[Dataset items]
******************************

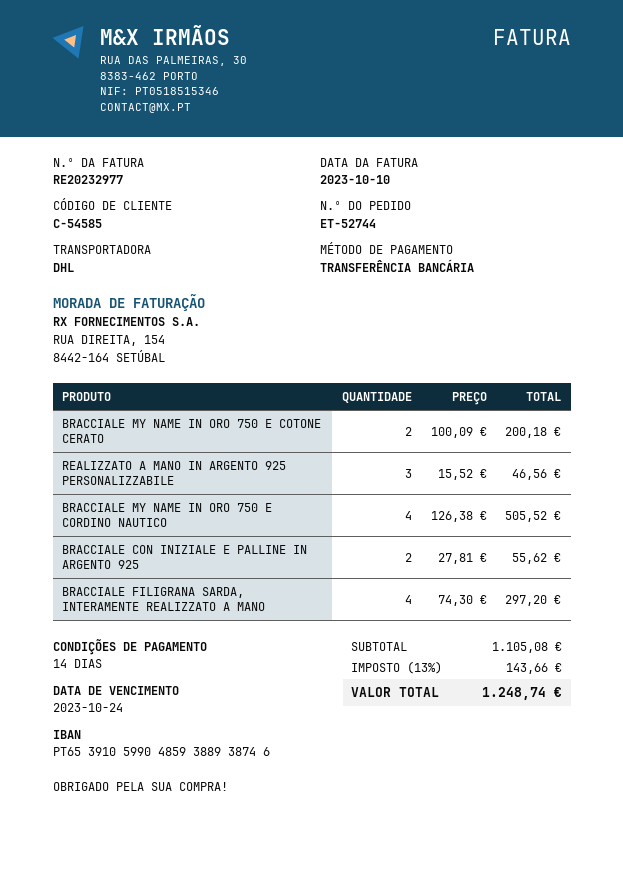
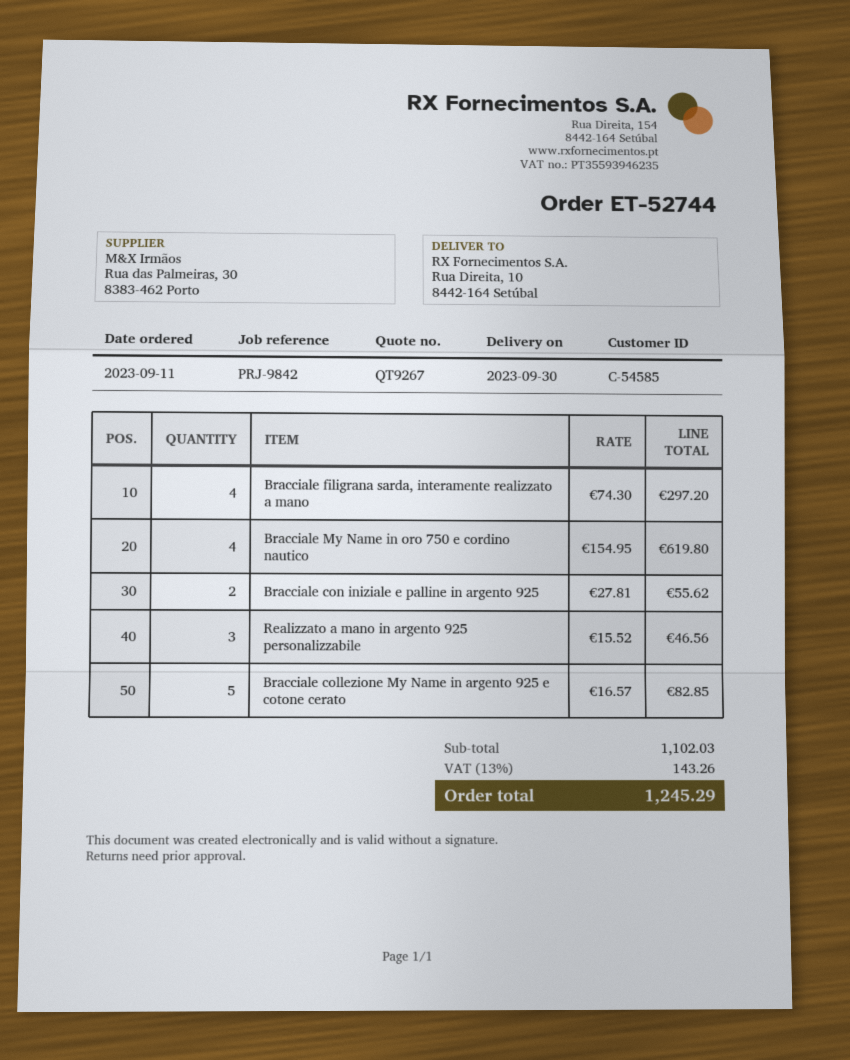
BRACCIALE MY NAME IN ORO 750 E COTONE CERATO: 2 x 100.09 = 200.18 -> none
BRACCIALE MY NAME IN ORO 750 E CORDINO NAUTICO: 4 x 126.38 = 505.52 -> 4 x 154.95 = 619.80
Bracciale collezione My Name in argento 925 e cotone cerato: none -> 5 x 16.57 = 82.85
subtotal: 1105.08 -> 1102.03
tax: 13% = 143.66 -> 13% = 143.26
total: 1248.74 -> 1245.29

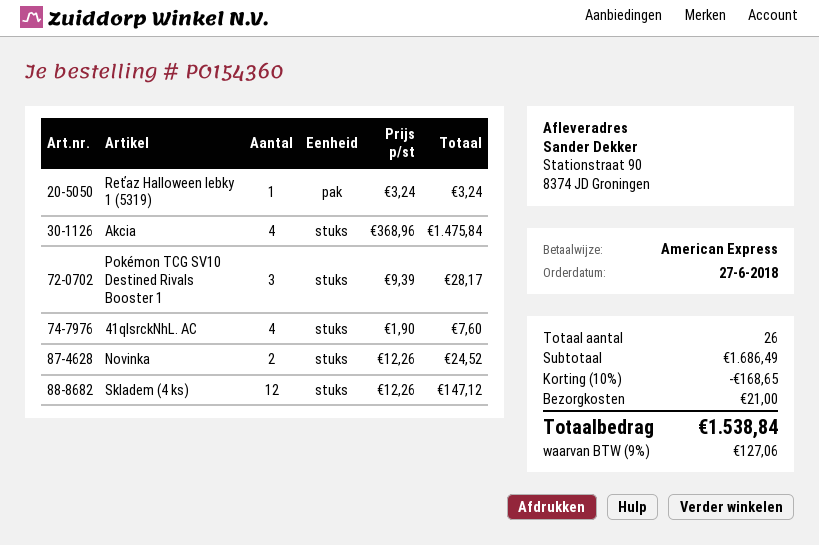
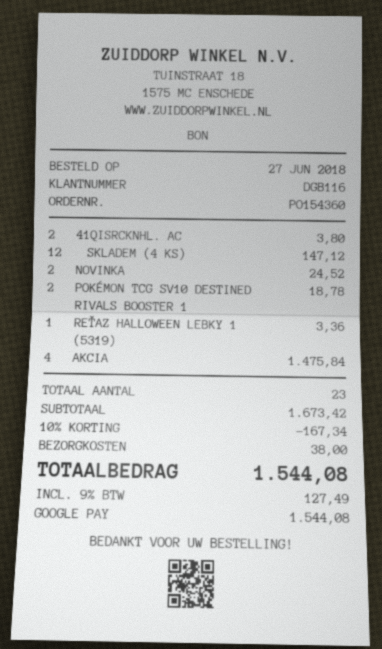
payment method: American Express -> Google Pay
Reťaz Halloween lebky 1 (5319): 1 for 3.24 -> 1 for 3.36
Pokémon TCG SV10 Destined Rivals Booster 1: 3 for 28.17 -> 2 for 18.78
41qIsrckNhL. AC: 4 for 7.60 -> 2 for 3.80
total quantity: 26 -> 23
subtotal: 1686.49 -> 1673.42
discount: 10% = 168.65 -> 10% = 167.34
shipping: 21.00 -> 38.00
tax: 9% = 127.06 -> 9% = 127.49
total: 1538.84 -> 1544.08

******************************

- _YOUR ASSIGNMENT_
Every line above that includes the string "none" needs to be copied.

- _ANSWER SECTION_
BRACCIALE MY NAME IN ORO 750 E COTONE CERATO: 2 x 100.09 = 200.18 -> none
Bracciale collezione My Name in argento 925 e cotone cerato: none -> 5 x 16.57 = 82.85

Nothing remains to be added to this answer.